╔══

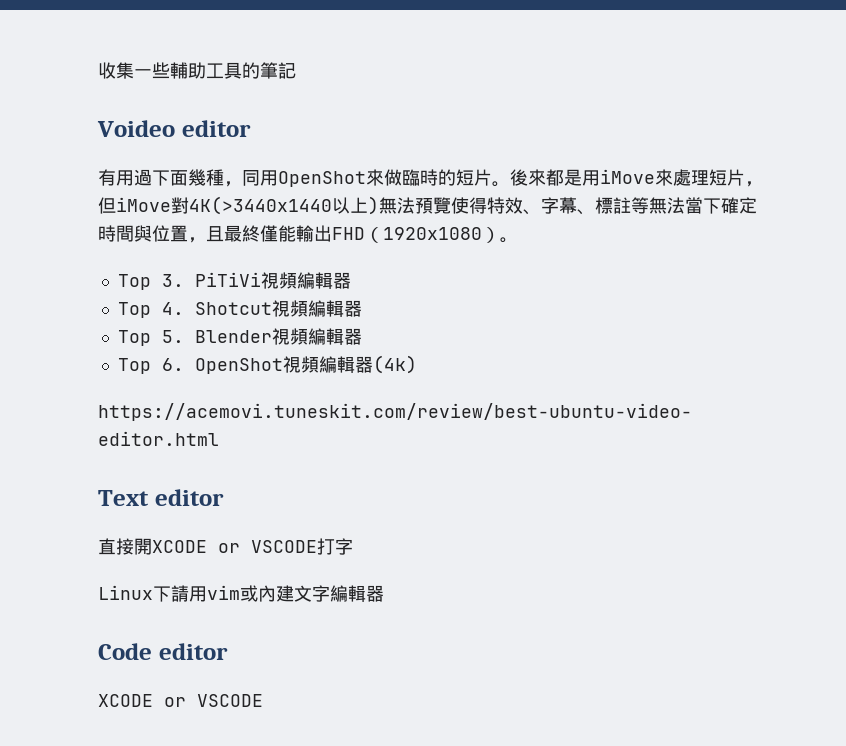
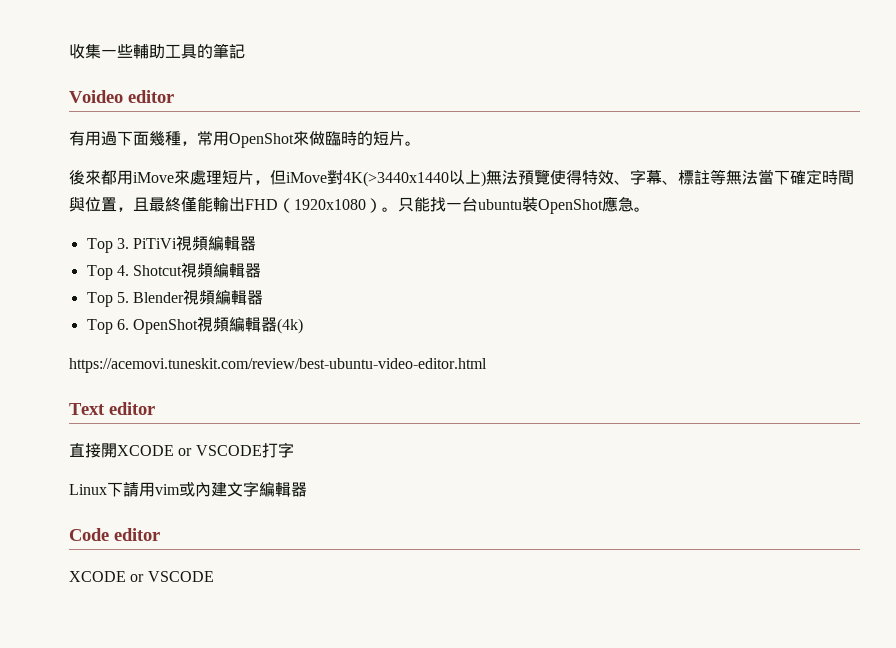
[242,170,260,186] 同 -> [197,131,213,146] 常
[510,169,582,186] 後來都是 -> [69,170,117,185] // 後來都
(518, 240) none -> [398,196,650,214] 只能找一台ubuntu裝OpenShot應急。

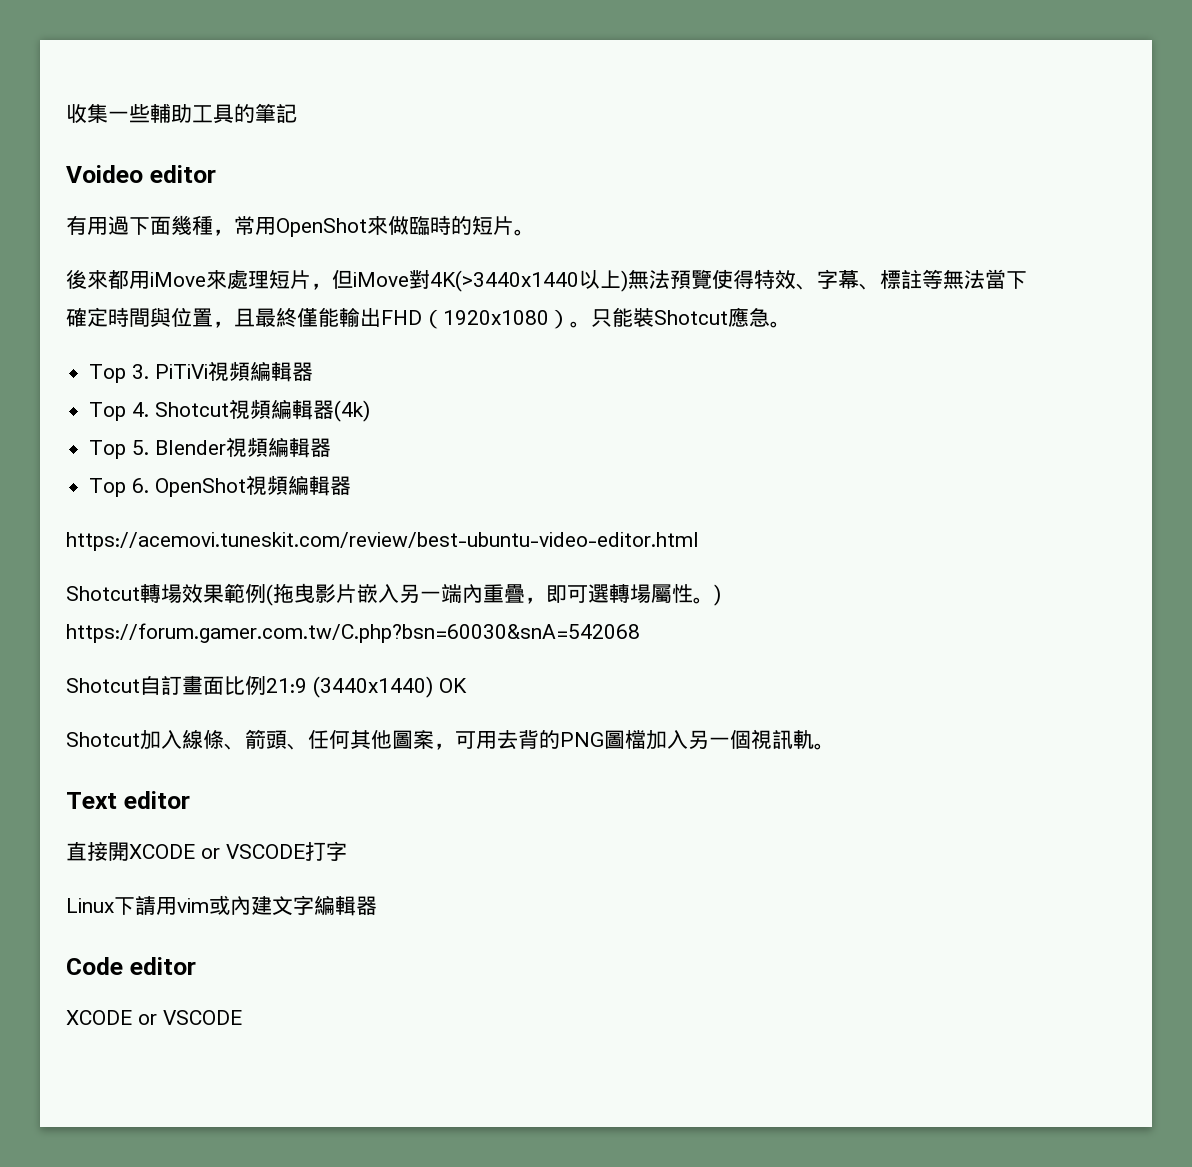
[430,197,603,214] 找一台ubuntu裝OpenShot -> [633,308,728,327] 裝Shotcut
(262, 270) none -> [334,400,371,422] (4k)
[277,318,304,334] (4k) -> (352, 485) none
(487, 365) none -> [66,583,721,606] [66,623,640,643] [66,675,467,698] [66,729,835,750] // Shotcut轉場效果範例(拖曳影片嵌入另一端內重疊，即可選轉場屬性。) https://forum.gamer.com.tw/C.php?bsn=60030&snA=542068 // Shotcut自訂畫面比例21:9 (3440x1440) OK // Shotcut加入線條、箭頭、任何其他圖案，可用去背的PNG圖檔加入另一個視訊軌。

╚══

Directions.
Leave the pictures out and restate exactly the lines from the one that has "[510,169,582,186] 後來都是 ->" through the final line of the entries above, both ends included.

Answer to the exercise.
[510,169,582,186] 後來都是 -> [69,170,117,185] // 後來都
(518, 240) none -> [398,196,650,214] 只能找一台ubuntu裝OpenShot應急。

[430,197,603,214] 找一台ubuntu裝OpenShot -> [633,308,728,327] 裝Shotcut
(262, 270) none -> [334,400,371,422] (4k)
[277,318,304,334] (4k) -> (352, 485) none
(487, 365) none -> [66,583,721,606] [66,623,640,643] [66,675,467,698] [66,729,835,750] // Shotcut轉場效果範例(拖曳影片嵌入另一端內重疊，即可選轉場屬性。) https://forum.gamer.com.tw/C.php?bsn=60030&snA=542068 // Shotcut自訂畫面比例21:9 (3440x1440) OK // Shotcut加入線條、箭頭、任何其他圖案，可用去背的PNG圖檔加入另一個視訊軌。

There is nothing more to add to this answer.